Edit tracking data
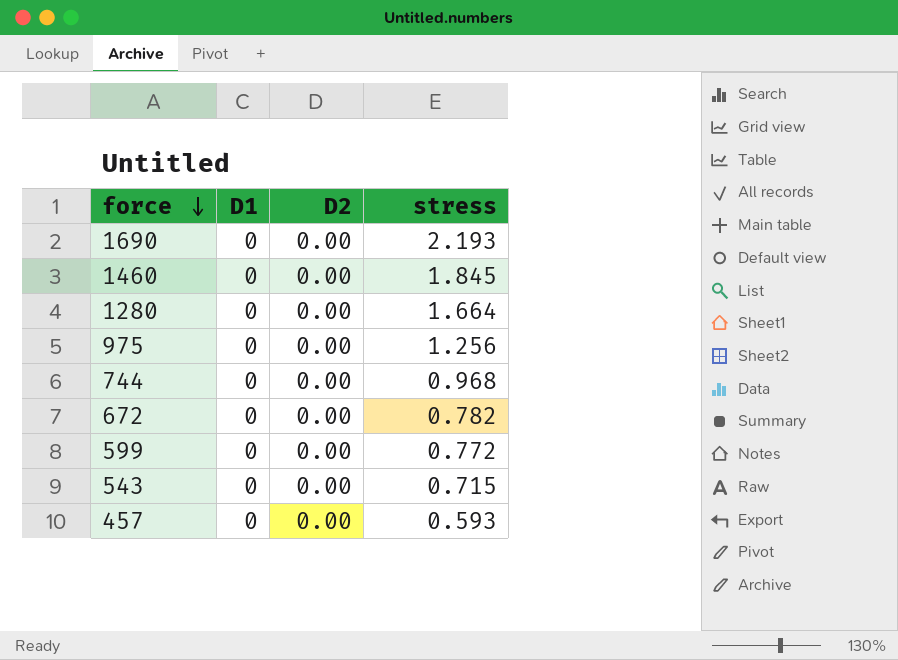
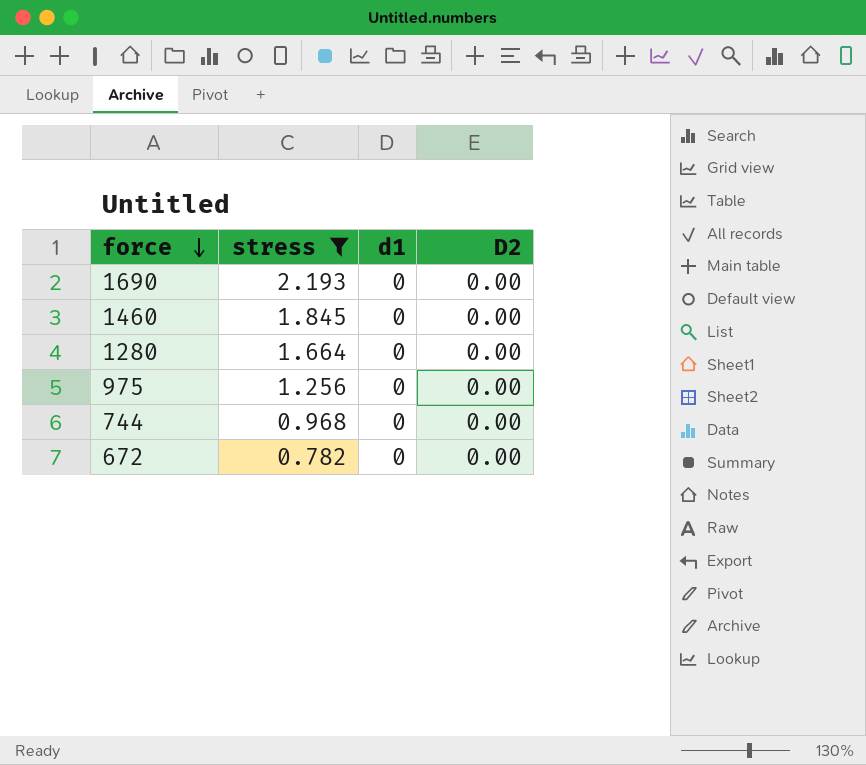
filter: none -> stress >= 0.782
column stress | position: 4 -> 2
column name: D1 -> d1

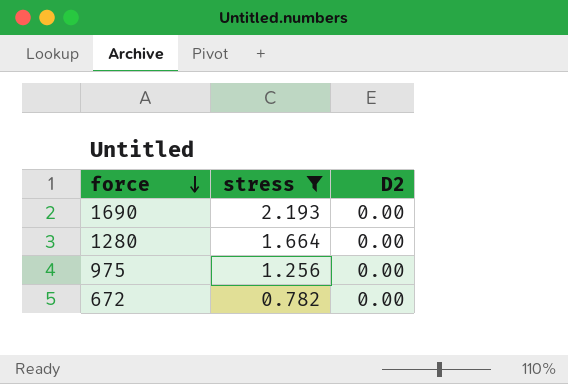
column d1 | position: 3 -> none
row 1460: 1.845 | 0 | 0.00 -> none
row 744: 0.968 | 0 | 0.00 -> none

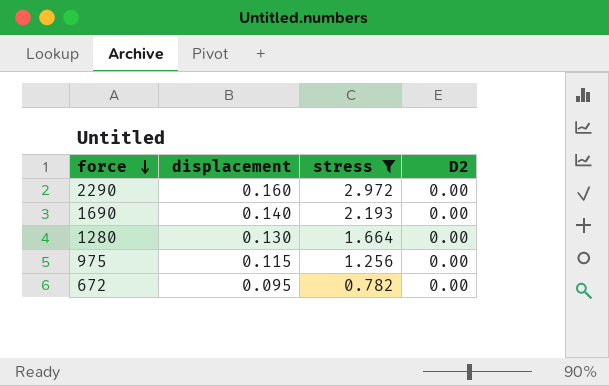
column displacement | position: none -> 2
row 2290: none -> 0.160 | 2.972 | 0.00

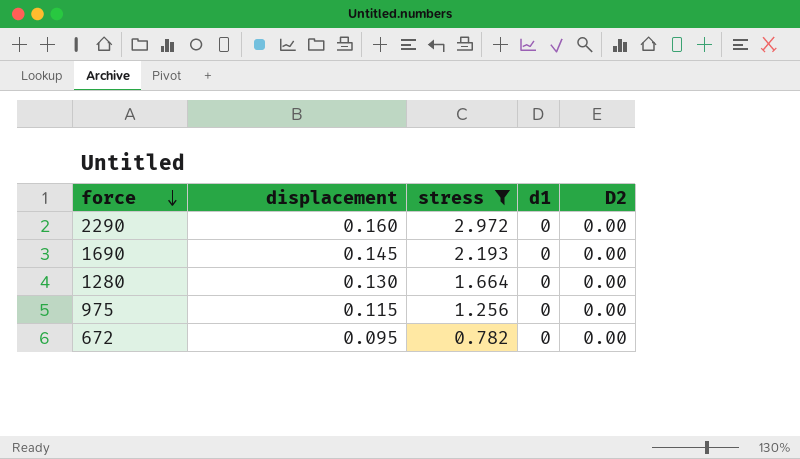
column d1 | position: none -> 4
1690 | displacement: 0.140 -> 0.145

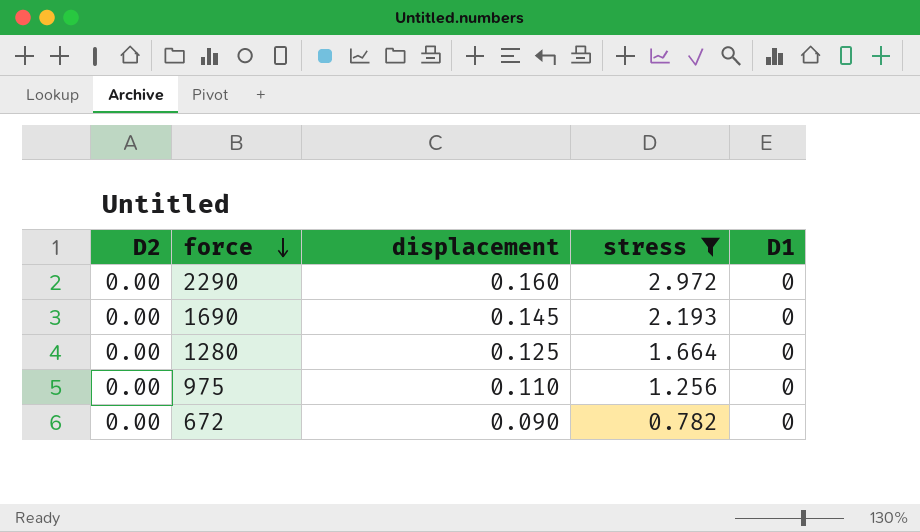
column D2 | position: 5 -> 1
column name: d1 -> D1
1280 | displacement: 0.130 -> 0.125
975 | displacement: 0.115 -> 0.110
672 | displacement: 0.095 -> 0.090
* * *
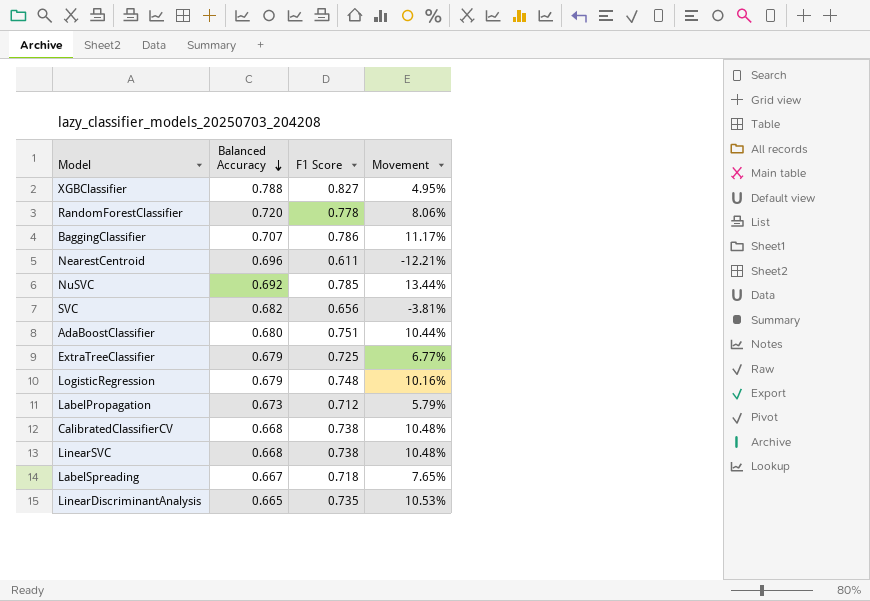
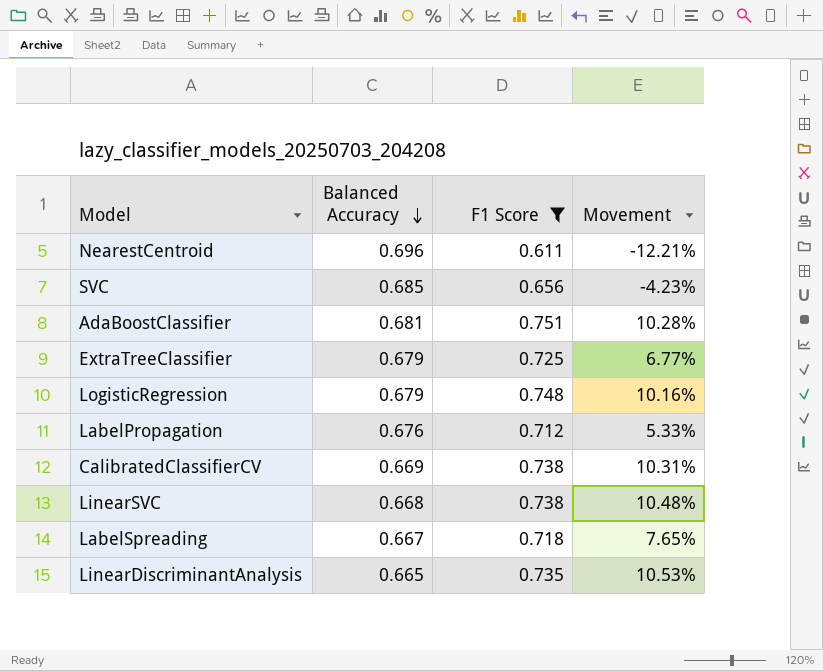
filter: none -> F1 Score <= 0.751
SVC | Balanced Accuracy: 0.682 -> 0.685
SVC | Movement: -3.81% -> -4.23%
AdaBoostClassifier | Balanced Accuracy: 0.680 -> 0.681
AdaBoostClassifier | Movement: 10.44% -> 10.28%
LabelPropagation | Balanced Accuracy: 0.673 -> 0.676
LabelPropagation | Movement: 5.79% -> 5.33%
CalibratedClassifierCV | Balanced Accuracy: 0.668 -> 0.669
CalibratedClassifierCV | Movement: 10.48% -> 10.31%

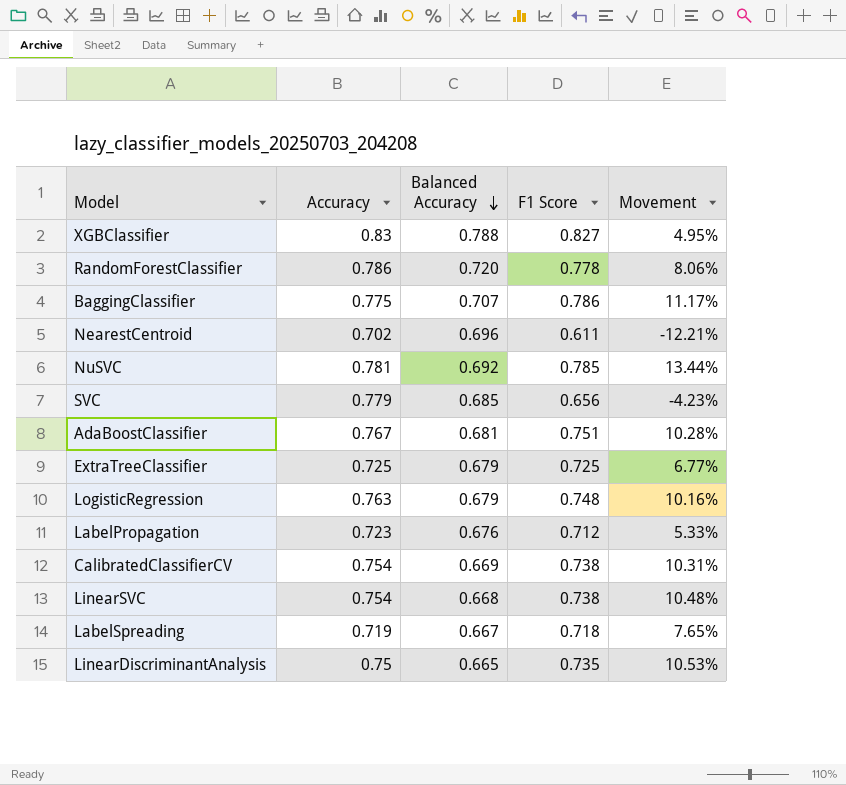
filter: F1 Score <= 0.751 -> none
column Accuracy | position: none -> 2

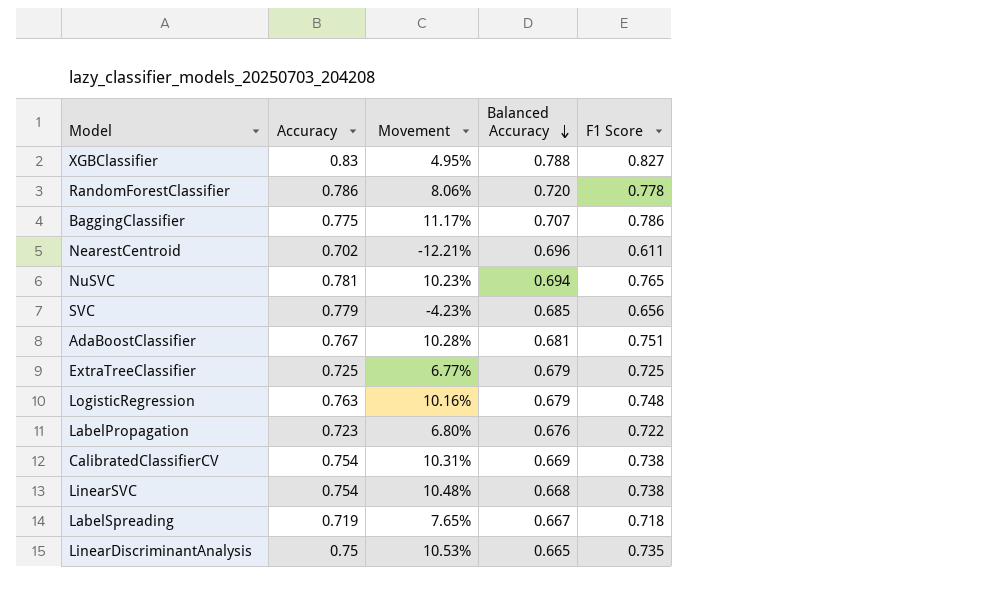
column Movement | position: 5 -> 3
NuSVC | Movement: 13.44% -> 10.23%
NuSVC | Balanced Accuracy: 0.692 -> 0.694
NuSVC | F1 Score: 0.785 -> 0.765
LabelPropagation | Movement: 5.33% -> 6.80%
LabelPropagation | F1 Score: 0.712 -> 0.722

__The problem__
Though the entries above contain pictures, none should be copied; reproduce only the lines between the one holding "filter: none -> stress >= 0.782" and the one holding "672 | displacement: 0.095 -> 0.090", inclusive, exactly as written.

__Expected output__
filter: none -> stress >= 0.782
column stress | position: 4 -> 2
column name: D1 -> d1

column d1 | position: 3 -> none
row 1460: 1.845 | 0 | 0.00 -> none
row 744: 0.968 | 0 | 0.00 -> none

column displacement | position: none -> 2
row 2290: none -> 0.160 | 2.972 | 0.00

column d1 | position: none -> 4
1690 | displacement: 0.140 -> 0.145

column D2 | position: 5 -> 1
column name: d1 -> D1
1280 | displacement: 0.130 -> 0.125
975 | displacement: 0.115 -> 0.110
672 | displacement: 0.095 -> 0.090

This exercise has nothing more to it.